Les pays de la région ont créé une force militaire pour lutter contre Boko Haram. Pourquoi ne fait-elle pas le poids face aux terroristes ?
La Force mixte multinationale (FMM) ne peut pas être efficace parce que c'est une addition des forces militaires des pays concernés. Chacun défend son territoire. La force n’est pas intégrée et ne fait l’objet d’aucun agenda commun. Ce qui explique que les terroristes savent, par exemple, que lorsque le Niger est en opération, ils peuvent se cacher au Tchad. A cela s'ajoute la crainte que Daech décapité avec la mort de son leader Abou Bakr Al-Baghdadi, se réorganise autour du bassin du lac Tchad, puisqu'il entretient des liens étroits avec Boko Haram, entre autres.

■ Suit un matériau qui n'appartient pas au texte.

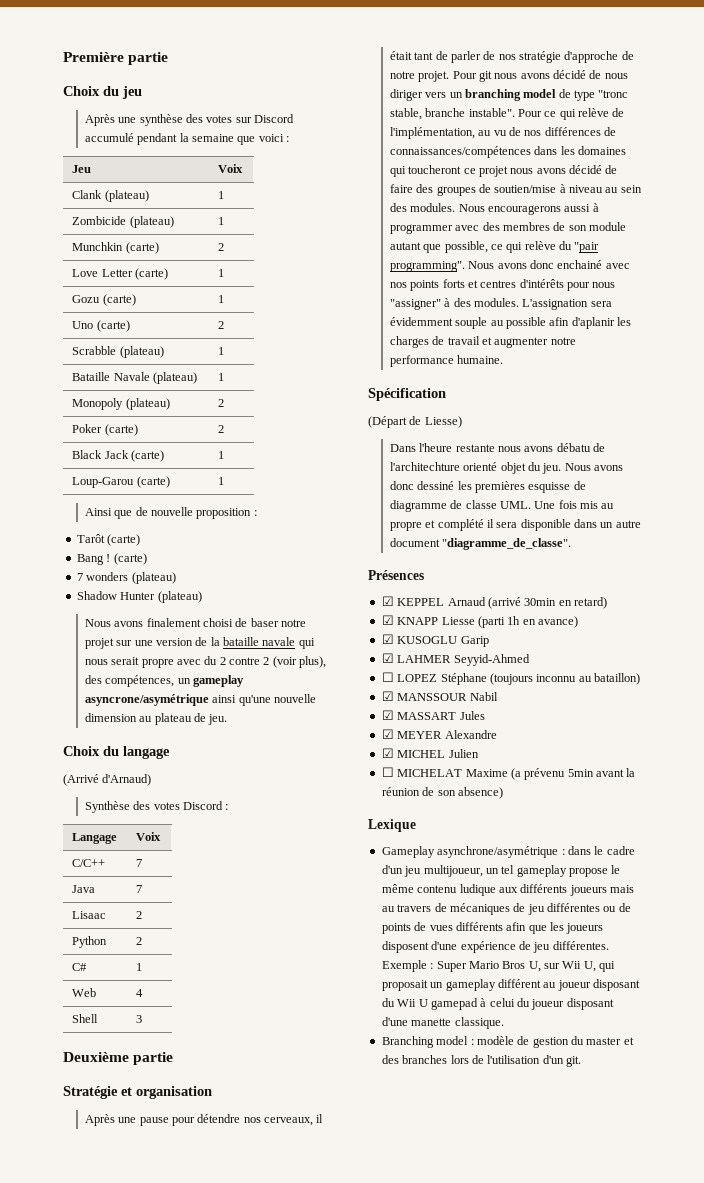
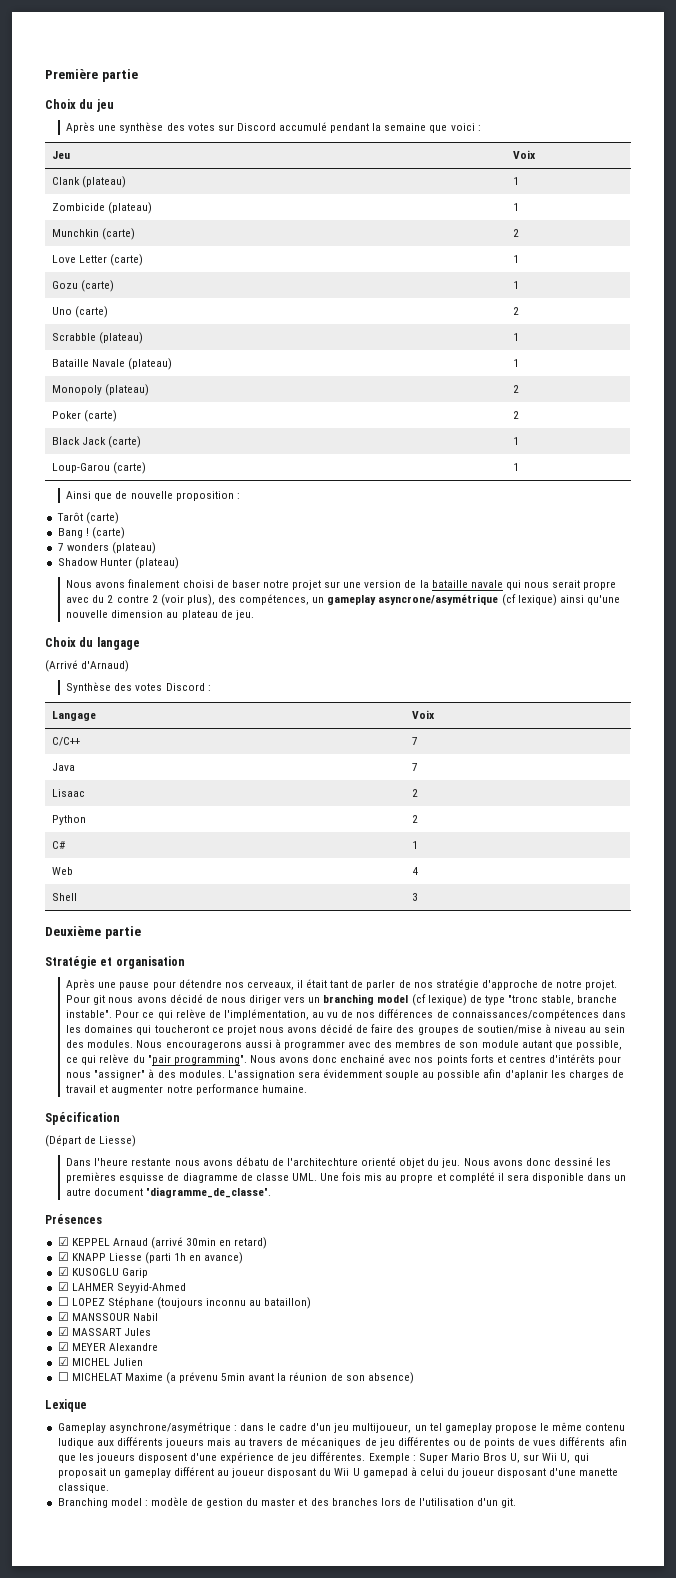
(209, 700) none -> [501,594,557,606] (cf lexique)
(557, 93) none -> [411,994,467,1006] (cf lexique)

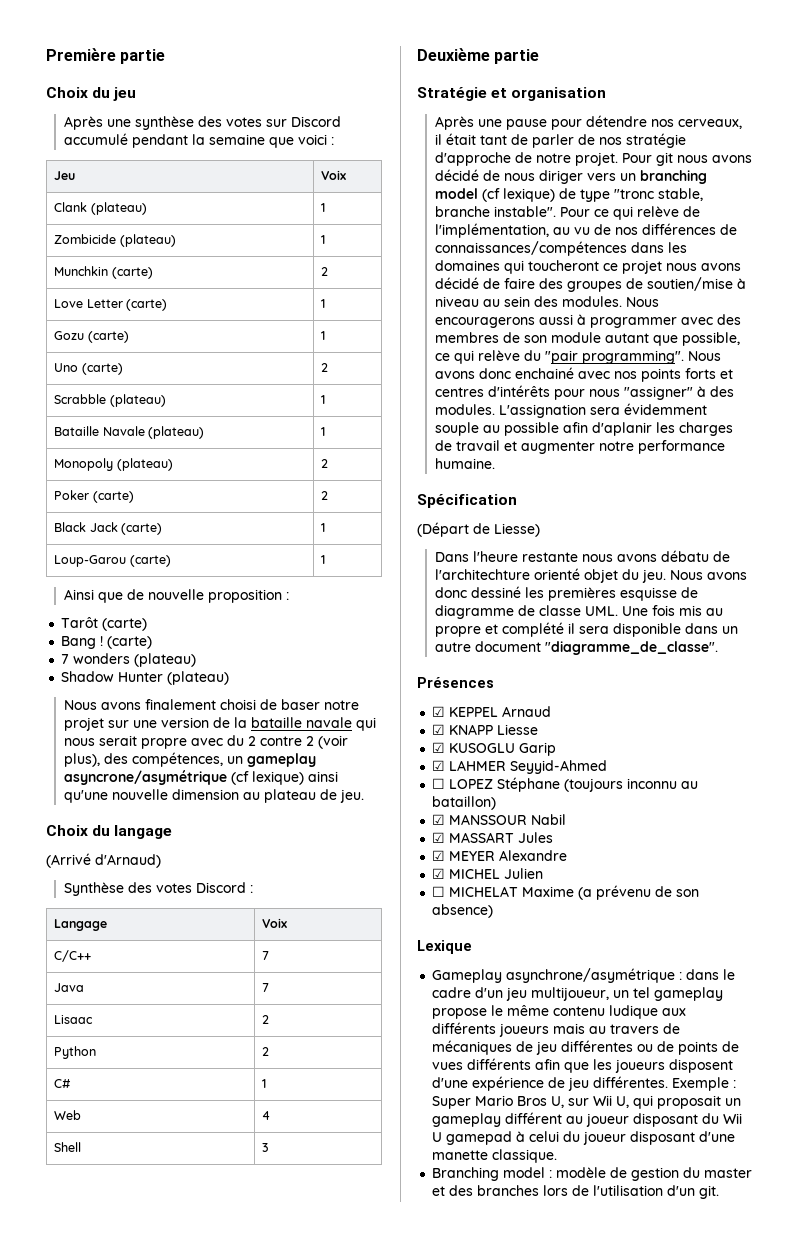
[150,1237,268,1249] (arrivé 30min en retard) -> (552, 711) none
[144,1252,244,1264] (parti 1h en avance) -> (539, 729) none
[221,1372,328,1381] 5min avant la réunion -> (652, 892) none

Quels enseignements peut-on tirer de l’expérience nigérienne, unique en Afrique ?
Lorsque les autorités nigériennes ont lancé le programme "Repentir contre pardon" en décembre 2016, elles ne s’attendaient pas à un tel enthousiasme. Elles ont pris une petite villa à la périphérie de Diffa. Mais très vite, elles se sont aperçues qu'il fallait créer un centre spécial. Si ce programme continue, si tous les pays concernés faisaient de même, on pourrait soustraire des milliers de personnes des rangs de Boko Haram. Cela aiderait à l’affaiblir sans qu’on ait besoin d’acheter des avions et des chars qui ne sont pas, de mon point de vue, les types d’équipement les mieux adaptés pour combattre la secte.

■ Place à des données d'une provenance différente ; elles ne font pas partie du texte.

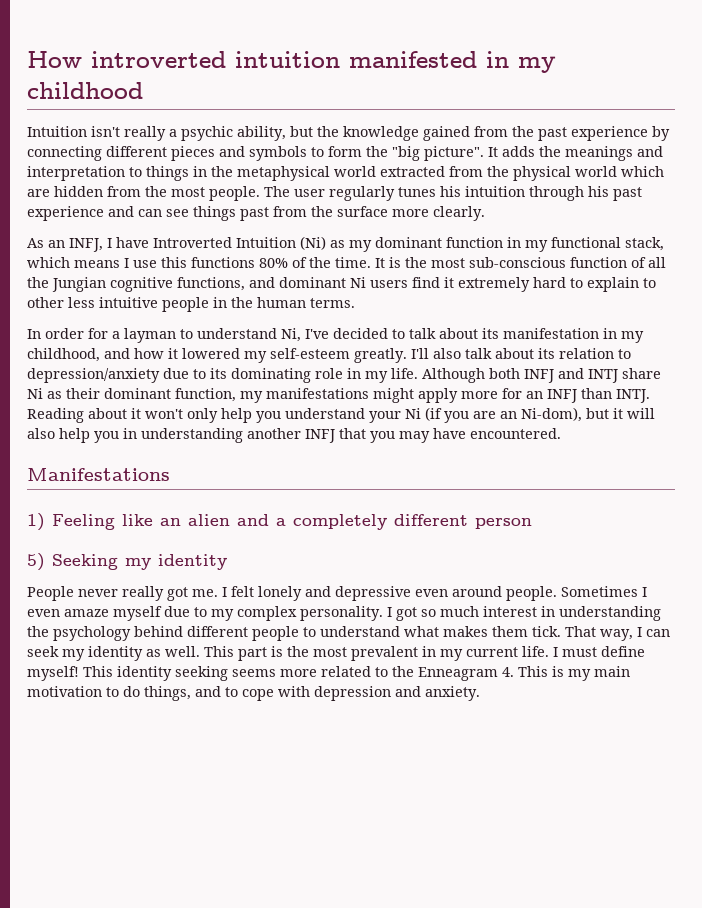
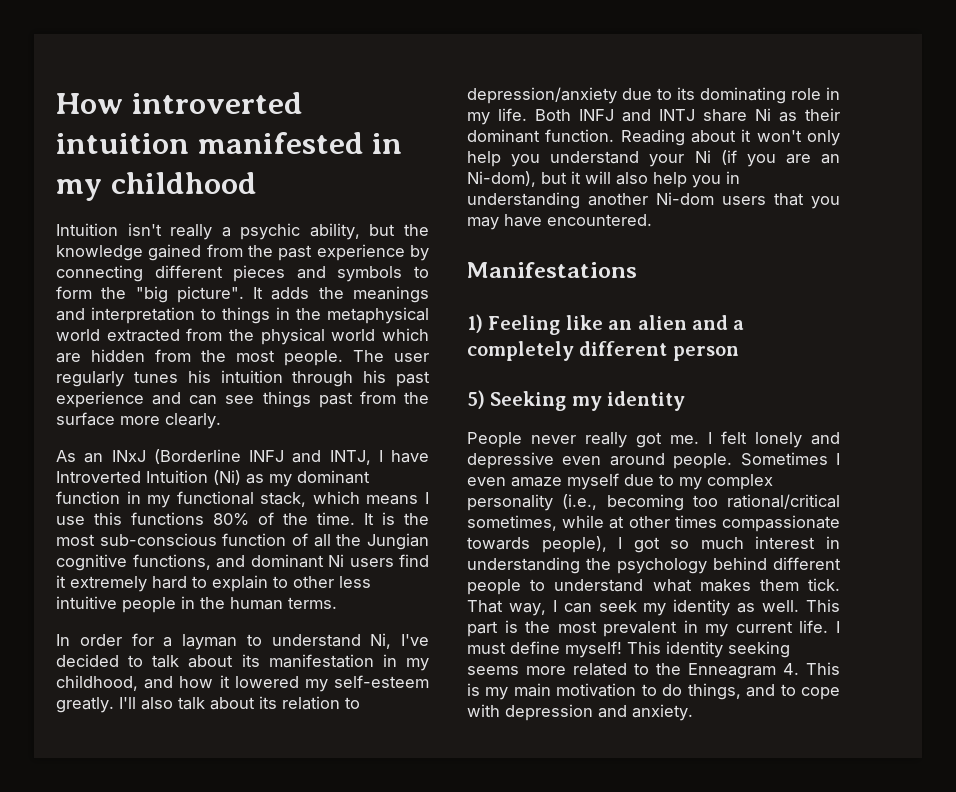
[69,238,103,252] INFJ, -> [111,449,371,465] INxJ (Borderline INFJ and INTJ,
[422,368,520,383] Although both -> [535,109,571,121] Both
[175,388,650,403] function, my manifestations might apply more for an INFJ than INTJ. -> [545,129,615,142] function.
[305,429,335,443] INFJ -> [656,192,766,205] Ni-dom users
[300,606,383,621] personality. -> [467,494,840,511] [467,515,840,532] [467,536,607,553] personality (i.e., becoming too rational/critical sometimes, while at other times compassionate towards people),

Compte tenu de la nature du mouvement, du caractère asymétrique de la guerre menée contre Boko Haram, le programme initié par le Niger me semble être une bonne démarche. On ne dit pas qu’il faut totalement évacuer la réponse militaire, mais elle n’a pas donné les résultats attendus. Il faut donc l’articuler avec une réponse comme celle-là, qui va de pair avec le développement. Si on choisit une réponse fondée sur le tout militaire, le tout sécuritaire, on risque de passer à côté de la bonne solution. C’est pour cela que je pense que ce programme mérite encore plus d’attention des autres pays africains et de la communauté internationale.